CH-CH CHANGES @ Citizens Theatre

Review by Missy Lorelei | 09 Nov 2011

In Bette Cavette, the brilliant sell-out show of 2010, Grant Smeaton, theatre’s own Swiss Army Knife, did not rely on easy caricature or impersonation, but with wig, shades stance and intonation completely transformed into sixty five year old Hollywood acid queen Bette Davis, alongside obsequious chat-show host Dick Cavette (Mark Prendergast). This time, he is flying solo but transformation is still very much the key element.

To a glorious Bowie soundtrack (Lady Grinning Soul, Queen Bitch, ohhh, yeah!) and based around real life stories, Ch-Ch Changes spans the LGBT decades, from pre-AIDS hedonism, through Stonewall and the personal as political, to Graham Norton as “the acceptable face” of mainstream homosexuality, featuring five characters ripping out pages of their diaries for the voyeuristic audience to savour.

Martin O’ Connor’s script is wonderful, finding magic in the commonplace: a woman’s silk scarf left on a transvestite’s pillow by his wife as a simple gesture of tacit acceptance, a scared man coming out to his teenage son, a new lover’s touch as an epiphany for a jaded, middle-aged man.

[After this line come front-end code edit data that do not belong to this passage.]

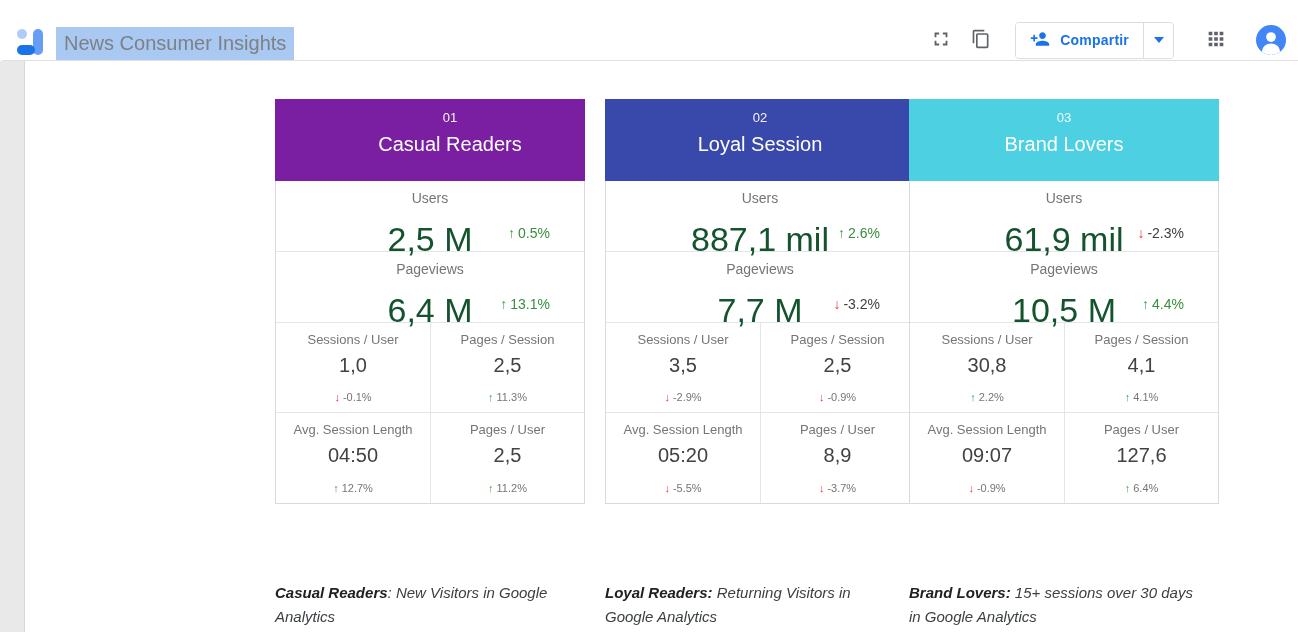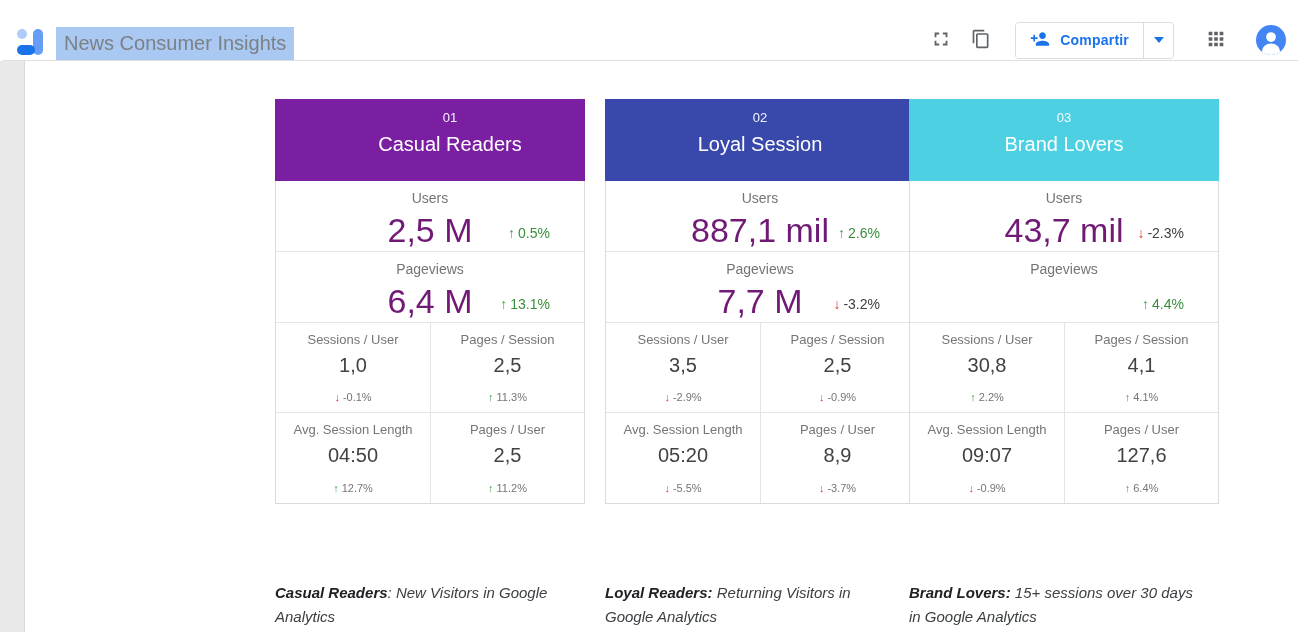--- a/index.html
+++ b/index.html
@@ -64,7 +64,7 @@
 
   .r-big { height:71px; border-bottom:1px solid #e3e5e8; position:relative; text-align:center; }
   .m-label { padding-top:9px; font-size:14px; color:#757575; }
-  .m-value { margin-top:5px; font-size:34px; color:#701a75; }
+  .m-value { margin-top:14px; font-size:34px; color:#14532d; }
 
   .delta { white-space:nowrap; }
   .big-delta { position:absolute; right:34px; bottom:10px; font-size:14px; }

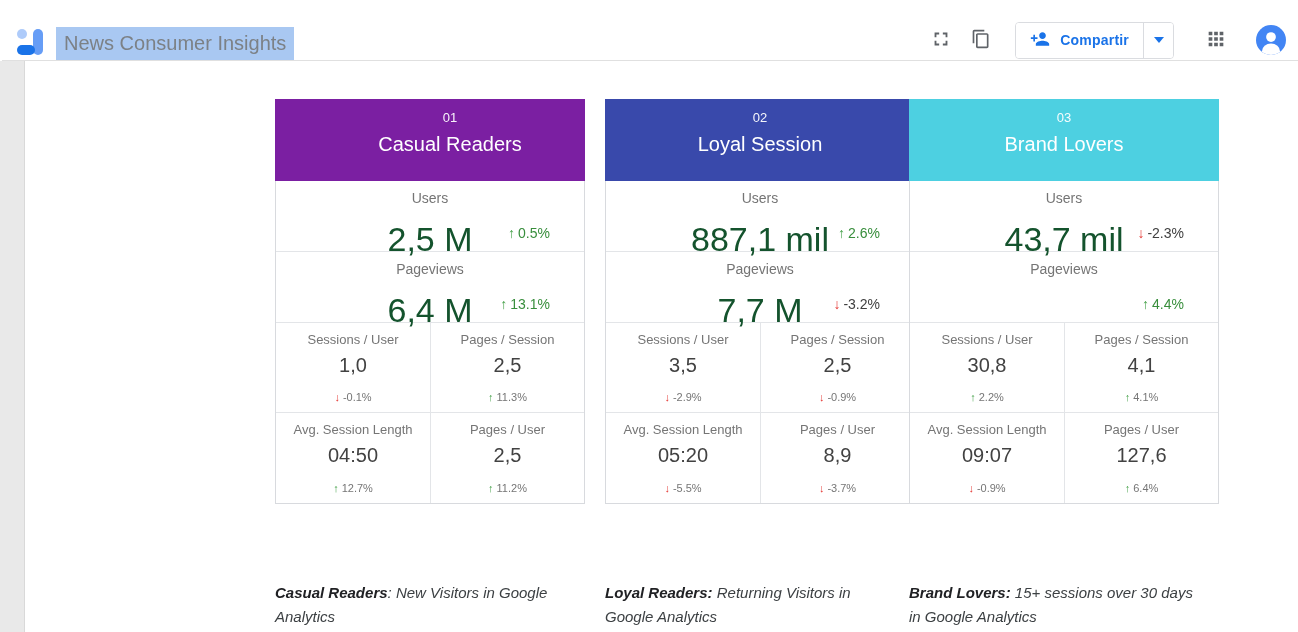--- a/index.html
+++ b/index.html
@@ -285,7 +285,7 @@
     <div class="card-body">
       <div class="r-big">
         <div class="m-label">Users</div>
-        <div class="m-value">43,7 mil</div>
+        <div class="m-value">61,9 mil</div>
         <div class="delta big-delta down">
           <span class="arrow"></span><span class="dtext">-2.3%</span>
         </div>

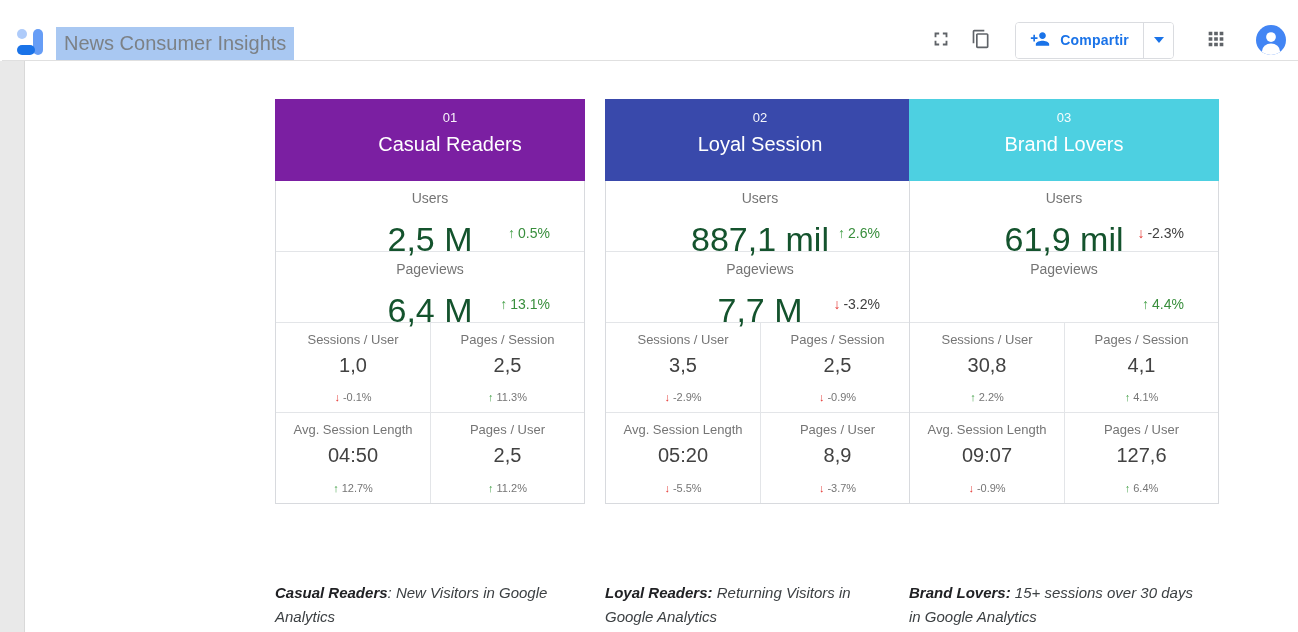--- a/index.html
+++ b/index.html
@@ -292,6 +292,7 @@
       </div>
       <div class="r-big">
         <div class="m-label">Pageviews</div>
+        <div class="m-value">10,5 M</div>
         <div class="delta big-delta up">
           <span class="arrow"></span><span class="dtext">4.4%</span>
         </div>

Yet for all of the tender language, there is never a slipping into mawkishness – this is a defiantly unsentimental piece, itchy like the grit of glitter stuck in the eye – the gallows/Gallowgate humour sees to that. The two most successful vignettes are the flamboyant cross-dresser giving us an anecdotal tour of his dressing-up box (“Ah, here it is,” he coos, “my floral Burkha!”)  and a husband’s confrontation with his ex-wife and so –- so quietly, poignantly rendered, I cried.

Damn near perfection, for pretty things of all persuasions.